近代土木の礎を築いた廣井勇は、文久2(1862)年に土佐藩佐川村に生まれ、時代が江戸から明治へと移り、世の中が大きく変革していく中、人一倍の努力により日本を代表する土木技術者となり、その豊かな才能を持って日本の近代化に貢献しました。
廣井勇の功績のひとつは、札幌農学校を卒業後、自費でアメリカに留学し働きながら橋梁、鉄道工学を学び、弱冠27歳で英文の橋梁専門書を発行し、アメリカで高い評価を得て活用されたことです。もう一つの功績に、北海道小樽港建設に責任者として従事し、その時に設計し造られた日本初のコンクリート製防波堤は、完成から100年以上たった今でも、日本海の荒波から小樽港を守っていることです。
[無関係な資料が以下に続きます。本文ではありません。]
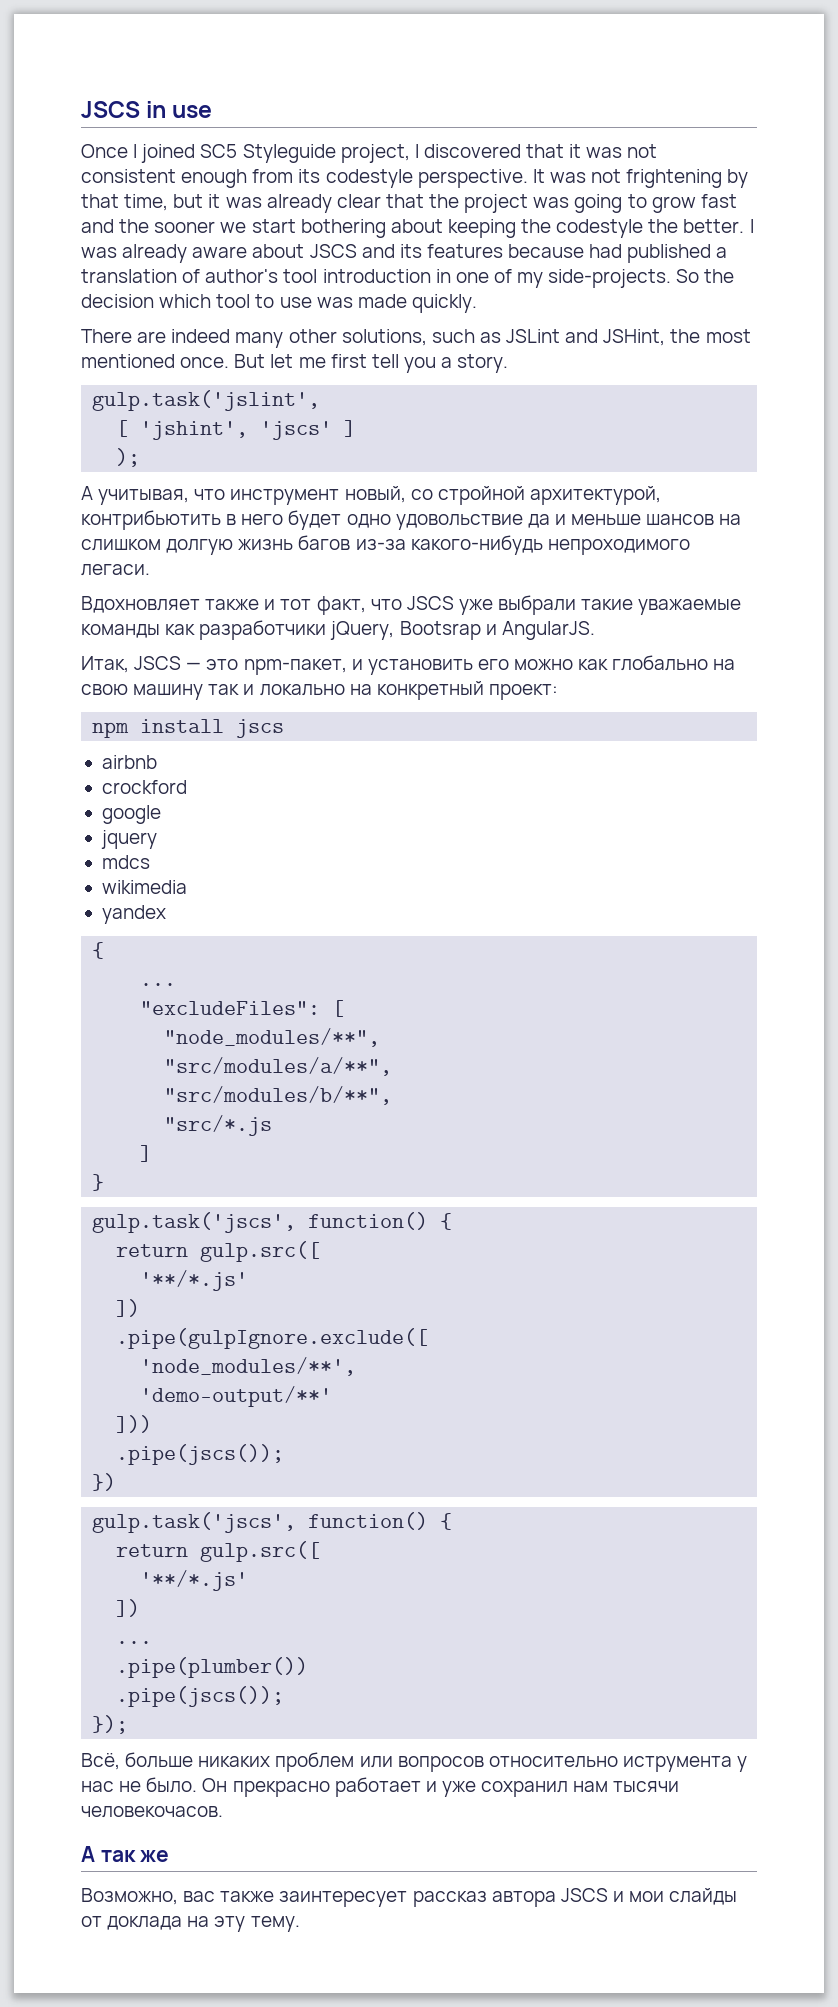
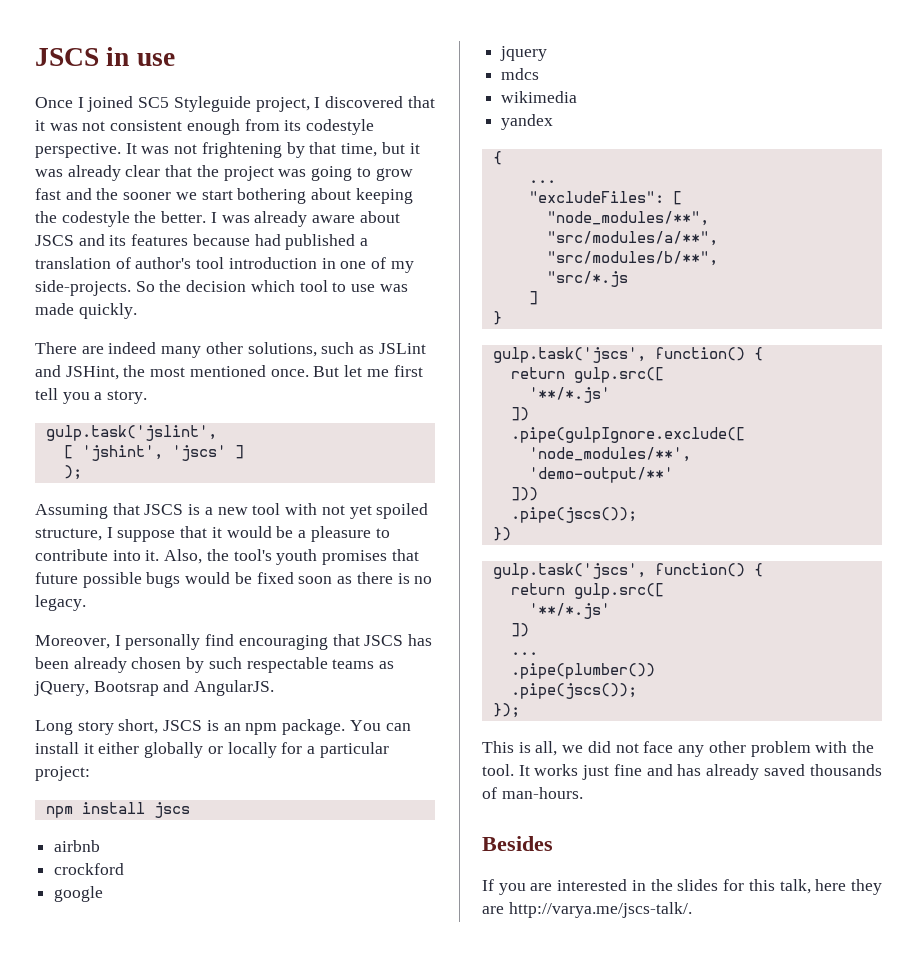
- А учитывая, что инструмент новый, со стройной архитектурой, контрибьютить в него будет одно удовольствие да и меньше шансов на слишком долгую жизнь багов из-за какого-нибудь непроходимого легаси.
- Вдохновляет также и тот факт, что JSCS уже выбрали такие уважаемые команды как разработчики jQuery, Bootsrap и AngularJS.
+ Assuming that JSCS is a new tool with not yet spoiled structure, I suppose that it would be a pleasure to contribute into it. Also, the tool's youth promises that future possible bugs would be fixed soon as there is no legacy.
+ Moreover, I personally find encouraging that JSCS has been already chosen by such respectable teams as jQuery, Bootsrap and AngularJS.
- Итак, JSCS — это npm-пакет, и установить его можно как глобально на свою машину так и локально на конкретный проект:
+ Long story short, JSCS is an npm package. You can install it either globally or locally for a particular project:
- Всё, больше никаких проблем или вопросов относительно иструмента у нас не было. Он прекрасно работает и уже сохранил нам тысячи человекочасов.
- А так же
- Возможно, вас также заинтересует рассказ автора JSCS и мои слайды от доклада на эту тему.
+ This is all, we did not face any other problem with the tool. It works just fine and has already saved thousands of man-hours.
+ Besides
+ If you are interested in the slides for this talk, here they are http://varya.me/jscs-talk/.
数多い功績の中で、何と言っても特筆すべきは、「廣井山脈」とも言われ、キラ星のごとく活躍した弟子の多さです。東京帝国大学の教授時代、台湾南部を穀倉地帯に変えたダム建設で有名な八田與一をはじめ青山士、久保田豊、宮本武之輔、増田淳、堀見末子等々、廣井勇の生き方に憧れ、教えを吸収した優秀な門下生は、橋梁、河川、ダム、水道、都市計画などの分野で活躍し、日本の近代化に大きく貢献したのです。